# lost my key



## Cliff330i (Feb 18, 2002)

Guys, unfortunately, I lost one of my keys. I am definitely going to have to order another one from my dealer. Does anyone know how much it should cost? Would this change from dealer to dealer or is it just a standard charge? Also, I assume it would have to be order from Germany and am wondering how long it could take. Any info would help. Thanks all, Cliff


----------



## jw (Dec 21, 2001)

Cliff330i said:


> Guys, unfortunately, I lost one of my keys. I am definitely going to have to order another one from my dealer. Does anyone know how much it should cost? Would this change from dealer to dealer or is it just a standard charge? Also, I assume it would have to be order from Germany and am wondering how long it could take. Any info would help. Thanks all, Cliff


I lost one too. (it's still hiding somewhere in the house) I was told it's about 100 bucks to get a new key and should take a couple days.


----------



## Orient330iNYC (Jul 30, 2002)

For one of the remote master keys is aprox 130.
i believe the only two places the keys can be cut are in germany and in NJ
(BMWNA HQ)


----------



## bimergrin (Dec 17, 2002)

I think when we get are cars the keys are already made, they just dont give them all out. In total there should be 8 keys that have already been made and BMW keeps them somewhere, so the dealer just has to get it. Do a search and you should find more info. on this. I think the cost is around $100 and it should take only a few days for you to get it.


----------



## BlackChrome (Nov 16, 2003)

I called one of the local BMW dealers during my research and they told me $160 and takes 3 days... :yikes:


----------



## Sunapollo (Aug 7, 2003)

BlackChrome said:


> I called one of the local BMW dealers during my research and they told me $160 and takes 3 days... :yikes:


One of my masterkey was stolen 
My dealer want Cdn 4xx for it ... that's 300 USD


----------



## BlackChrome (Nov 16, 2003)

Sunapollo said:


> One of my masterkey was stolen
> My dealer want Cdn 4xx for it ... that's 300 USD


And I get to hear people complaining about Honda's $30 transponder keys!


----------



## Cliff330i (Feb 18, 2002)

Thanks for the info guys... I have no choice but to get another one so whatever the cost, it has to be done. Take care, Cliff


----------



## ZBB 325Ci (Dec 19, 2001)

rumatt said:


> Do they disable the lost key?


Be sure to request that they do. Also remember, that it will only disable the remote and not allow the car to start -- but it will still open the doors and trunk.

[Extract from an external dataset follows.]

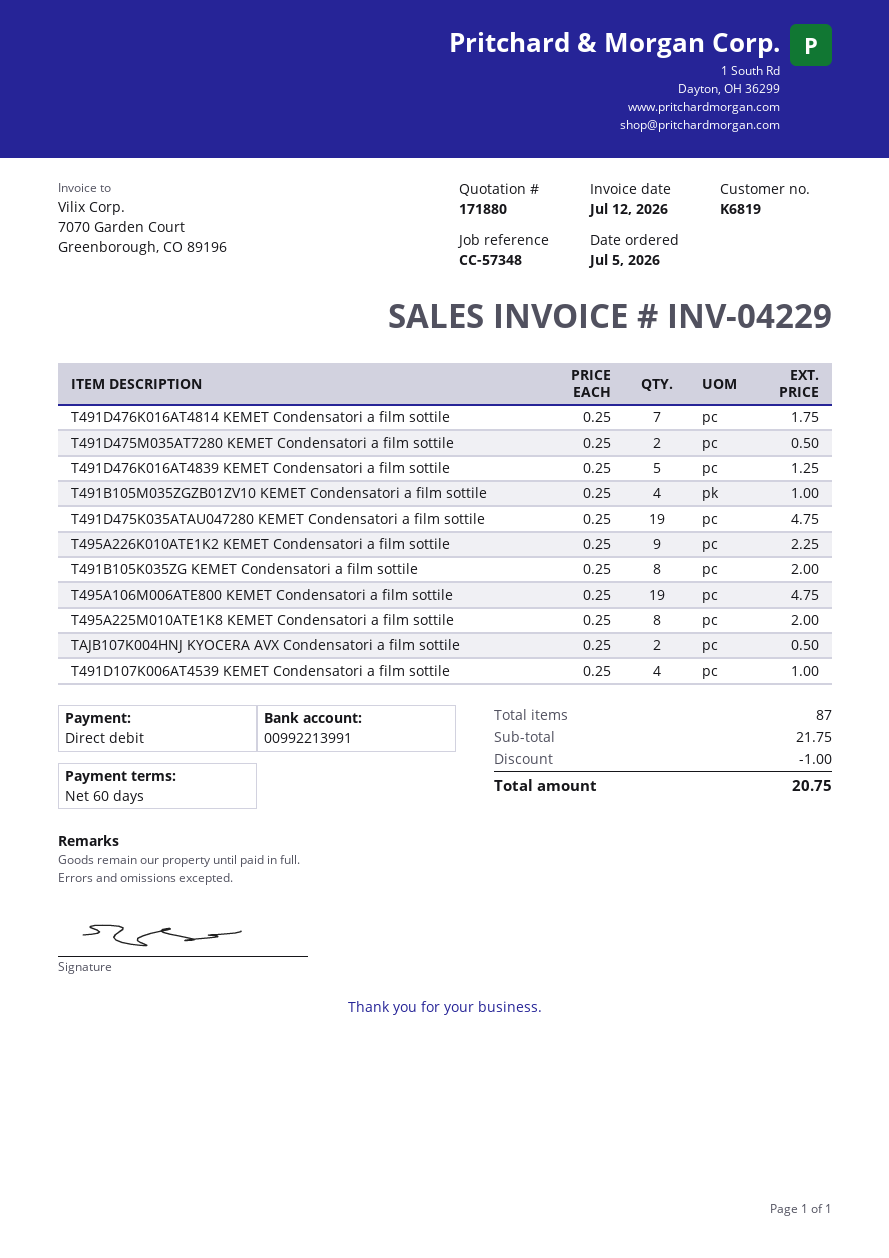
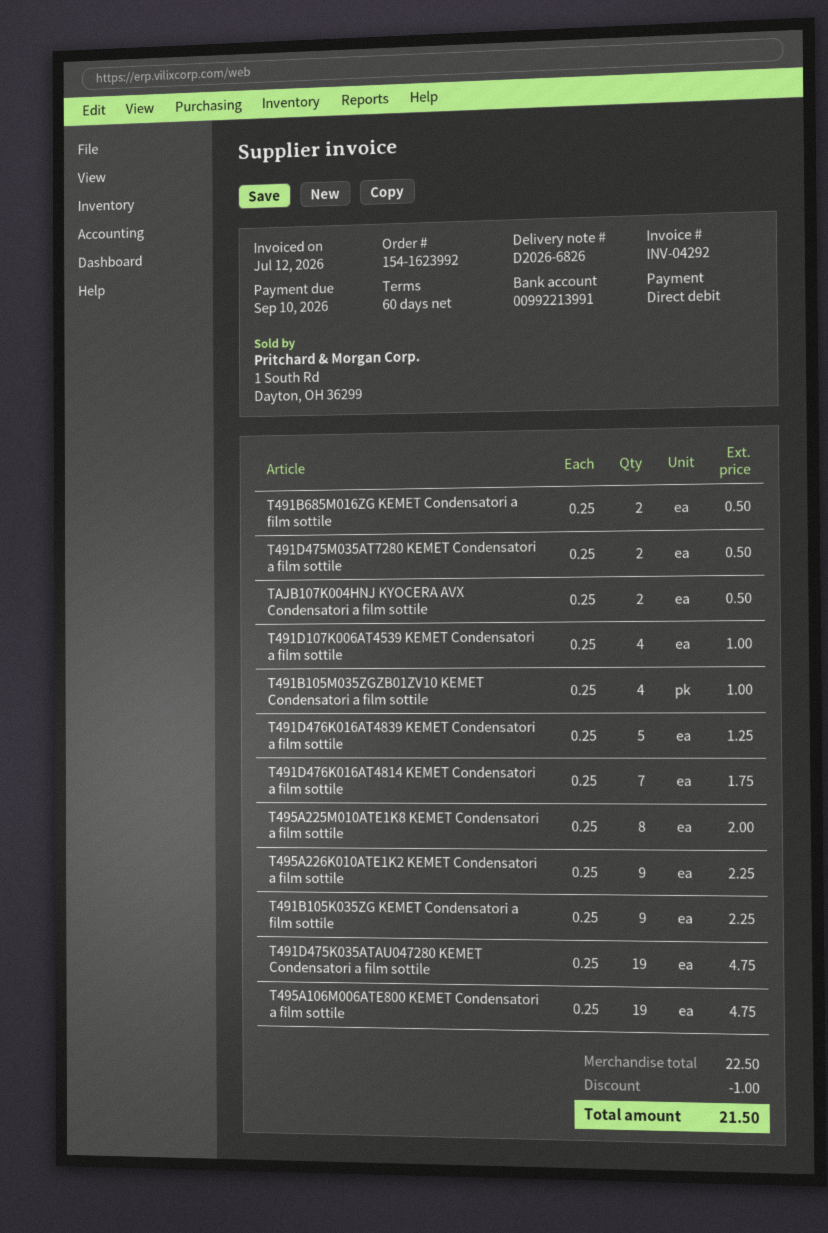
invoice number: INV-04229 -> INV-04292
T491B105K035ZG KEMET Condensatori a film sottile: 8 x 0.25 = 2.00 -> 9 x 0.25 = 2.25
T491B685M016ZG KEMET Condensatori a film sottile: none -> 2 x 0.25 = 0.50
subtotal: 21.75 -> 22.50
total: 20.75 -> 21.50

My dealer lost one of my keys (and the only one they had since I brought the others with me after ED dropoff) before I took US delivery. They felt horible and immediately offered to order a new one. But I had to remind them to disable the lost key.

Funny thing is that I got a call from them about 3 months later and they had found the key. Since I had moved, they mailed it to me. I had it reactivated and now have 3 master keys (not that I really need them).


----------



## egruber (Dec 23, 2001)

I would price the key at Circle or Pacific BMW. I have found that part prices vary widely. I don't see why you shouldn't shop around first. It's probably based on VIN anyway.


----------



## weoilmen (Dec 16, 2003)

*cost for two types of kets*

I just got a master key for about $45. and a vallet key for $35.
cost change depeneding on, If keys has a remote or light.
My keys had none
Take the cars reg and your ID it took 2 =3 days to get the keys 
Good luck
Mike T aka Weoilmen


----------



## Pletrong (Nov 24, 2003)

weoilmen said:


> I just got a master key for about $45. and a vallet key for $35.
> cost change depeneding on, If keys has a remote or light.
> My keys had none
> Take the cars reg and your ID it took 2 =3 days to get the keys
> ...


Mike,

Where did you go to get the basic key nade for $45?
Thanks


----------



## SARAFIL (Feb 19, 2003)

Pletrong said:


> Mike,
> 
> Where did you go to get the basic key nade for $45?
> Thanks


That's not for a remote key (Z3's don't use remote keys).

The remote master for an E46 is ~$130.

Any key can be obtained overnight if the order is in before the deadline for VOR orders, should the need arise. Otherwise, allow two days.


----------



## Cliff330i (Feb 18, 2002)

*new key..*

Ok, so, 130 dollars later, and I got a new key. Now, the question is, why doesn't the remote work on it? Does it need to be charged or activated or something?


----------



## SARAFIL (Feb 19, 2003)

Cliff330i said:


> Ok, so, 130 dollars later, and I got a new key. Now, the question is, why doesn't the remote work on it? Does it need to be charged or activated or something?


 Needs to be initialized (activated to work with the other key(s).)


----------



## weoilmen (Dec 16, 2003)

Pletrong said:


> Mike,
> 
> Where did you go to get the basic key nade for $45?
> Thanks


Hi I got them at Concord BMW in Concord Ca,
Good luck
Oh to set up your Key remote Go to
///MZ3.net
This site has all kinds of things 
even porgraming a remote
Mike T


----------



## Cliff330i (Feb 18, 2002)

weoilmen said:


> Hi I got them at Concord BMW in Concord Ca,
> Good luck
> Oh to set up your Key remote Go to
> ///MZ3.net
> ...


Thanx!!


----------